That’s what your Sunday school lessons, those weird Wisdom Tree games from the AVGN videos, and the Bible itself glossed over in the Noah story. The screaming, pleading, slow death of all things.

Because this movie invites us to consider that the Noah story isn’t one of hope and renewal. It’s a story of apocalypse, and horror, and genocide from on high. And it asks us to consider that anyone who devotes their existence to serving those purposes will naturally be driven mad. (I’m reading this back and thinking, ‘what a perfect Christmas article I’ve cooked up’)

In this film, God Himself comes off almost more like an eldritch abomination: unknowable and unreachable by humanity, communicating through dreams and imagery for we could not understand His true voice, and absolutely destructive, cleaving humanity from the earth like bugs under a boot for reasons they may or may not even be able to perceive. This film invites us to consider the Christian God as an eldritch horror, and Noah as the acolyte, the kind of True Believer who is typically cast as the villain in media like Dead Space and The Call Of Cthulhu, driven insane by exposure to the cosmic blue-and-orange-morality that he faithfully serves.
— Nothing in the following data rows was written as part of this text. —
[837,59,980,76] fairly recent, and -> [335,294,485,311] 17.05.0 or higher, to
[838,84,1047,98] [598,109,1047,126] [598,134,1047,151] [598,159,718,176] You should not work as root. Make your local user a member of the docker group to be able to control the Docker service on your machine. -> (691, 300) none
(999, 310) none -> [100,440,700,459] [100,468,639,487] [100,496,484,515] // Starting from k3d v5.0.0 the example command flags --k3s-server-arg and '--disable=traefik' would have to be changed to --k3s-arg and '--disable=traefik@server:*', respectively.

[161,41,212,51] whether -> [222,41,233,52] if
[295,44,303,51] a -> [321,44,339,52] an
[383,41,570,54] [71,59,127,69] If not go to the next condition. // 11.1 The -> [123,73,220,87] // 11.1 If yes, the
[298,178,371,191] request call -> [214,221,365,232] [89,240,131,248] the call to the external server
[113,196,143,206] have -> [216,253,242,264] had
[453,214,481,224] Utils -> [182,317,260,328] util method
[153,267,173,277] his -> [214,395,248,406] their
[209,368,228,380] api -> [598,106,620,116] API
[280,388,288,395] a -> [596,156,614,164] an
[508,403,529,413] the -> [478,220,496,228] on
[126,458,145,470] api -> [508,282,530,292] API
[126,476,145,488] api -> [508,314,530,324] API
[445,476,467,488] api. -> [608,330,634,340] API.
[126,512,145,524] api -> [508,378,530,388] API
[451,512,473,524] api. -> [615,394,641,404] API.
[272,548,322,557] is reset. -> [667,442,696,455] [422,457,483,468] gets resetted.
The midway point sees the best scene in the film: Noah tells his family the story of creation, as illustrated by a beautifully imagined and masterfully edited visual sequence (one whose imagery blends elements of evolution and the Christian creation mythos) about the coming of life and the downfall of man.

Noah is now of the mindset that God intends for human life to expire, that Noah’s only purpose in building the ark was to save the animals, not himself nor his family. He intends for his family to be the last people.

So, of course, when an act just prior to the flood ends up causing an unexpected pregnancy on board the ark, Noah assumes that the only way to fulfill God’s plan is to kill the child if it turns out to be a life-bearing girl, and thus we enter the ‘Noah the wild-eyed babykiller’ phase of the film.

See how I thought this movie was batshit insane the first time I watched it?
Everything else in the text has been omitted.